Durch Ausnutzung von Gesetzeslücken und der anschließenden Veranlassung staatlicher Zahlungen entstand ein Milliardenschaden. Nun legte der wegen Steuerhinterziehung angeklagte Hanno Berger ein Teilgeständnis ab.
In dem milliardenschweren "Cum-Ex"-Steuerskandal hat der bekannteste Verfechter der Aktiendeals zu Lasten der Staatskasse, Hanno Berger, vor dem Landgericht (LG) Bonn ein Teilgeständnis abgelegt. Der 71-jährige Anwalt ist wegen besonders schwerer Steuerhinterziehung in drei Fällen im Zeitraum 2007 bis 2013 angeklagt (Az. 62 KLs 2/20).
Berger hatte sich 2012 in die Schweiz abgesetzt, im Februar 2022 war er an Deutschland ausgeliefert worden. Seitdem sitzt er in Untersuchungshaft. Wegen des Vorwurfs der Steuerhinterziehung steht Berger nicht nur in Bonn, sondern gleichzeitig auch in Wiesbaden vor Gericht. Dort wirft ihm die Generalanwaltschaft Frankfurt vor, von 2006 bis 2008 falsche Bescheinigungen über ca. 113 Millionen Euro nie gezahlter Steuern erlangt zu haben (Aktenzeichen 6 KLs - 1111 Js 18753/21).
Bei "Cum-Ex"-Geschäften nutzten die Investoren eine Lücke im Gesetz, um den deutschen Staat über Jahre hinweg um Millionen von Euro zu bringen. Rund um den Dividendenstichtag schoben mehrere Beteiligte Aktien mit ("cum") und ohne ("ex") Ausschüttungsanspruch hin und her. In der Folge erstatteten Finanzämter Kapitalertragsteuern, die gar nicht gezahlt worden waren. Dem Staat entstand so ein Milliardenschaden. Erst im Jahr 2012 wurde das Steuerschlupfloch geschlossen. Mehrere Staatsanwaltschaften und Gerichte bundesweit ermitteln seit Jahren, um einen der größten Steuerskandale der deutschen Nachkriegsgeschichte aufzuklären.
Nun räumte Hanno Berger am Montag vor dem LG ein, ab 2009 mit bedingtem Vorsatz gehandelt zu haben. Berger soll die Privatbank M.M. Warburg zur Aufnahme von "Cum-Ex"-Geschäften bewogen und maßgeblich dabei geholfen haben, die nötigen Strukturen einzurichten. Zudem soll er gutgläubige Investoren eingeworben haben.
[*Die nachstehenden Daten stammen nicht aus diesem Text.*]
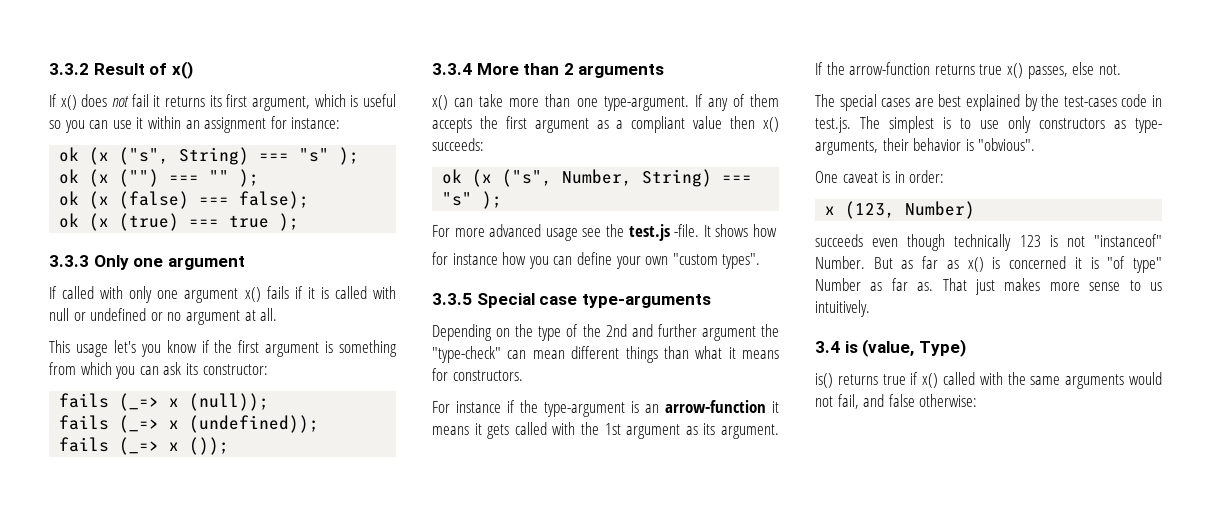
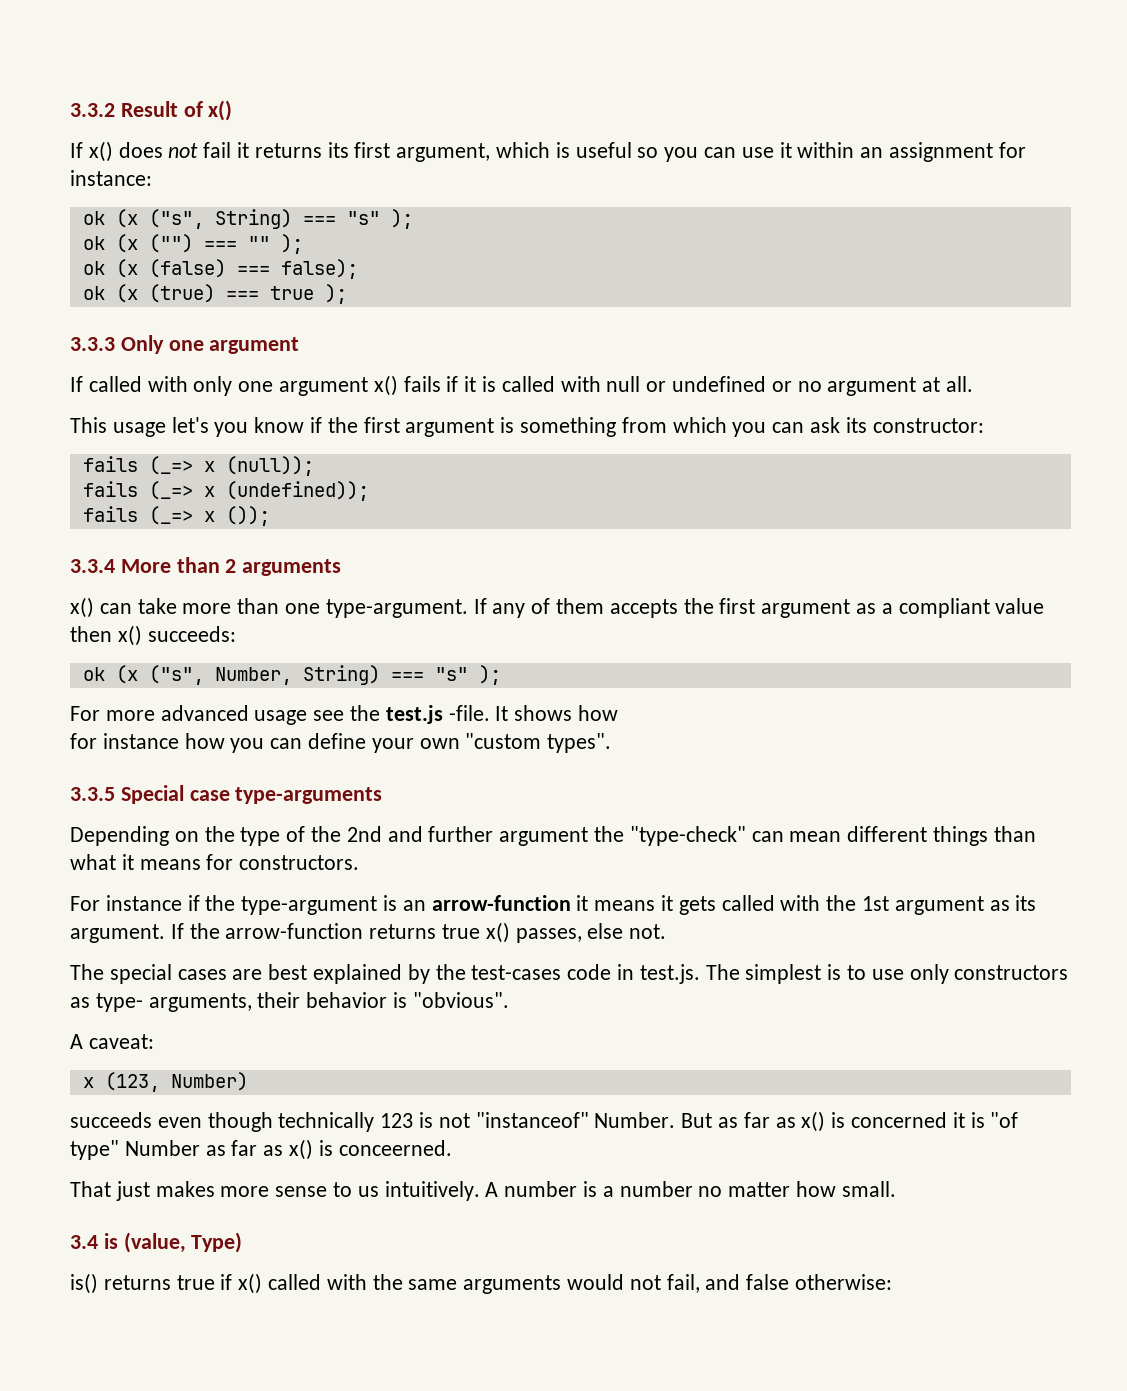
[815,170,945,183] One caveat is in order: -> [70,1034,154,1049] A caveat:
[917,282,934,291] as. -> [263,1139,452,1160] as x() is conceerned. //
(870, 308) none -> [485,1181,896,1197] A number is a number no matter how small.

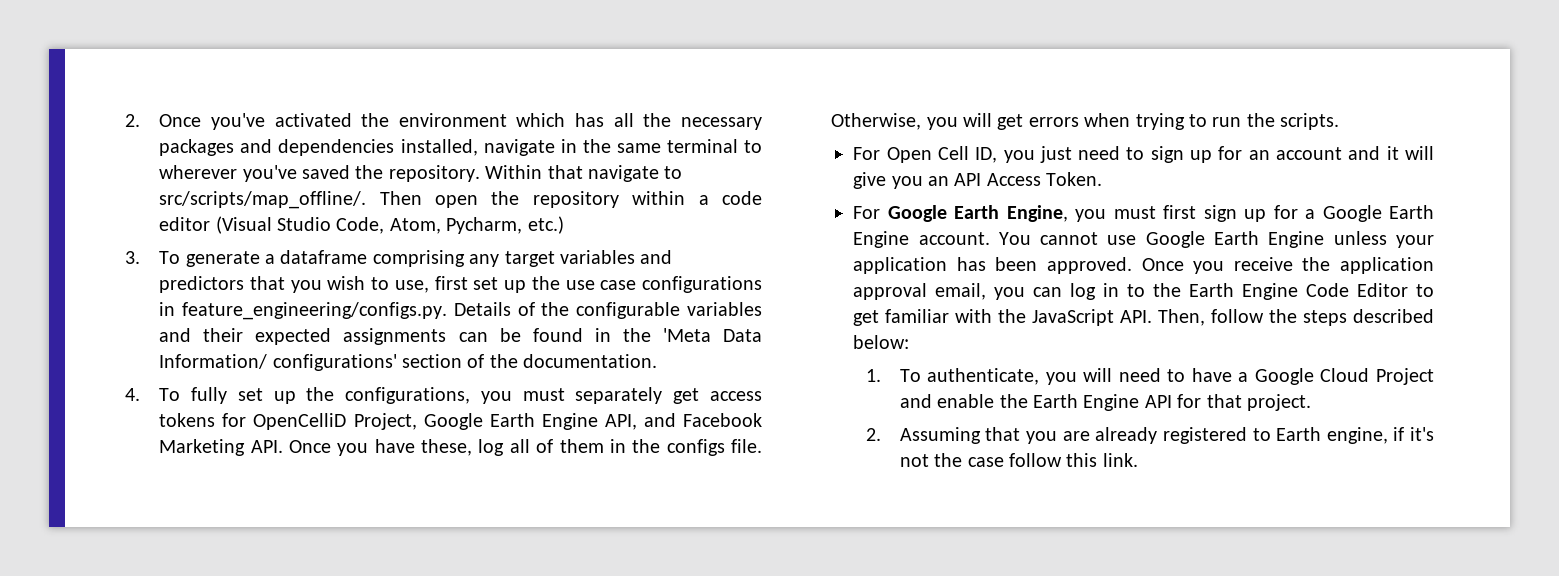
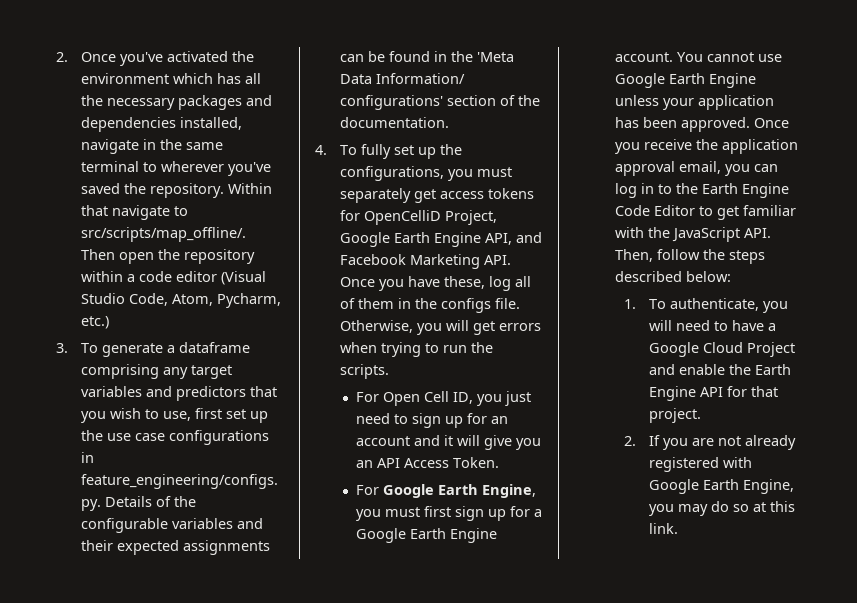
[899,427,1021,444] Assuming that -> [648,435,660,446] If
(1090, 436) none -> [717,436,741,446] not
[1252,427,1434,444] [899,453,1063,467] to Earth engine, if it's not the case follow -> [722,457,752,468] [648,479,794,494] [648,501,766,516] with Google Earth Engine, you may do so at

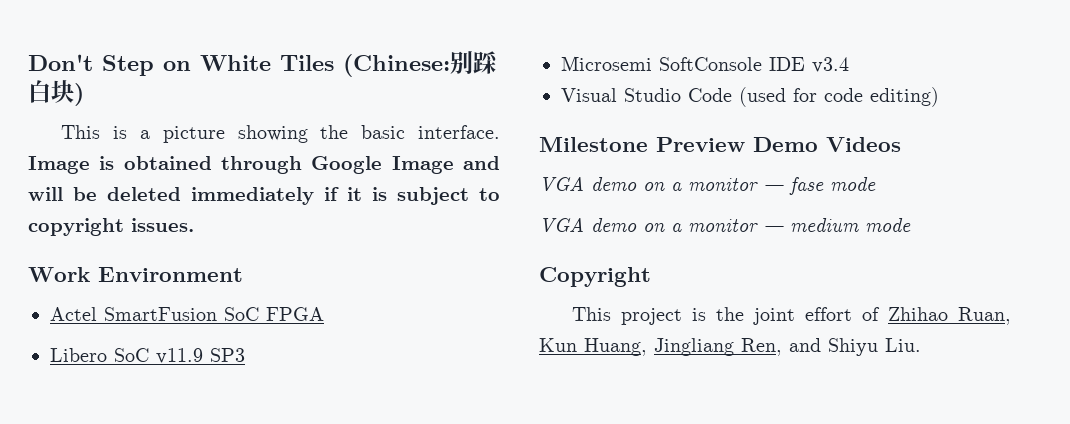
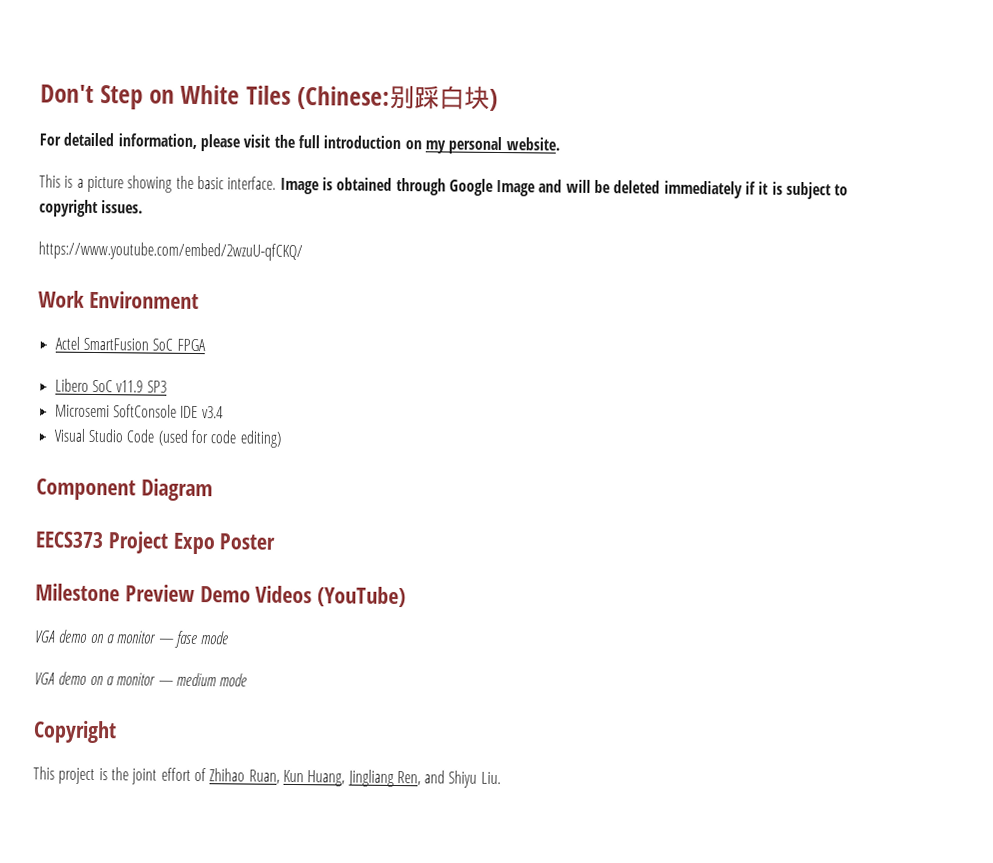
(84, 94) none -> [39,132,560,155] // For detailed information, please visit the full introduction on my personal website.
(194, 225) none -> [38,241,303,262] // https://www.youtube.com/embed/2wzuU-qfCKQ/
(939, 97) none -> [36,478,213,502] [35,531,276,555] // Component Diagram // EECS373 Project Expo Poster
(901, 144) none -> [317,586,407,608] (YouTube)

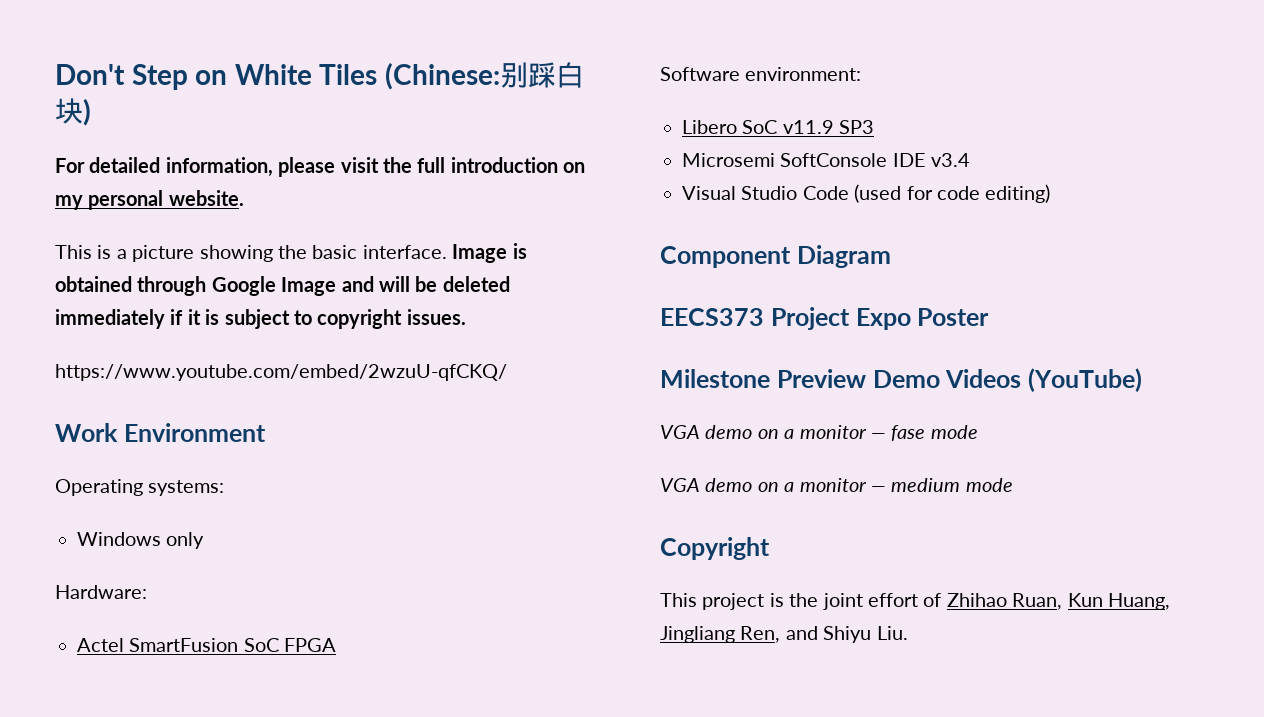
(199, 300) none -> [55,479,225,496] [77,532,205,549] [55,585,147,599] // Operating systems: // Windows only // Hardware:
(206, 345) none -> [660,67,862,81] // Software environment:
Dem Staat soll durch dieses Verhalten ein Schaden von 278 Millionen Euro entstanden sein, von dem auch Berger profitiert haben soll.
"Das hätte ich besser wissen müssen"
Im Jahr 2009 hatte das Finanzministerium in einem Berger bekannten Schreiben erhebliche Bedenken gegen die von dem Anwalt propagierte Methode der Steuergestaltung deutlich gemacht. "Das Schreiben des Bundesfinanzministeriums im Jahr 2009 hätte man wahrscheinlich als Zäsur betrachten sollen", sagte Berger in seiner rund zweistündigen Einlassung. "Das hätte ich besser wissen müssen."
Doch stattdessen hätten er und seine Mitarbeiter sich auf die Formalien und die verbliebenen Lücken konzentriert. Ein ehemaliger Bundesanwalt habe ihn in dieser Zeit sogar gewarnt: "Die Zeit der Steuergestaltung ist vorbei, sage er. Das hätte mir zu denken geben sollen." Bergers Verteidiger Richard Beyer betonte am Rande des Verfahrens, dass er vor 2009 kein vorsätzliches Handeln seines Mandanten erkennen könne.
Unmoralisch findet Berger sein Handeln nicht. "Moral spielt für mich schon eine Rolle", sagte er vor Gericht. "Wir müssen an die Mandanten denken. Das war mein Credo. Das hab ich durchgezogen", sagte Berger. Als Anwalt müsse er aber seine Mandanten auf Lücken im Steuerrecht aufmerksam machen. Ob der Mandant diese nutze, sei dann dessen Entscheidung.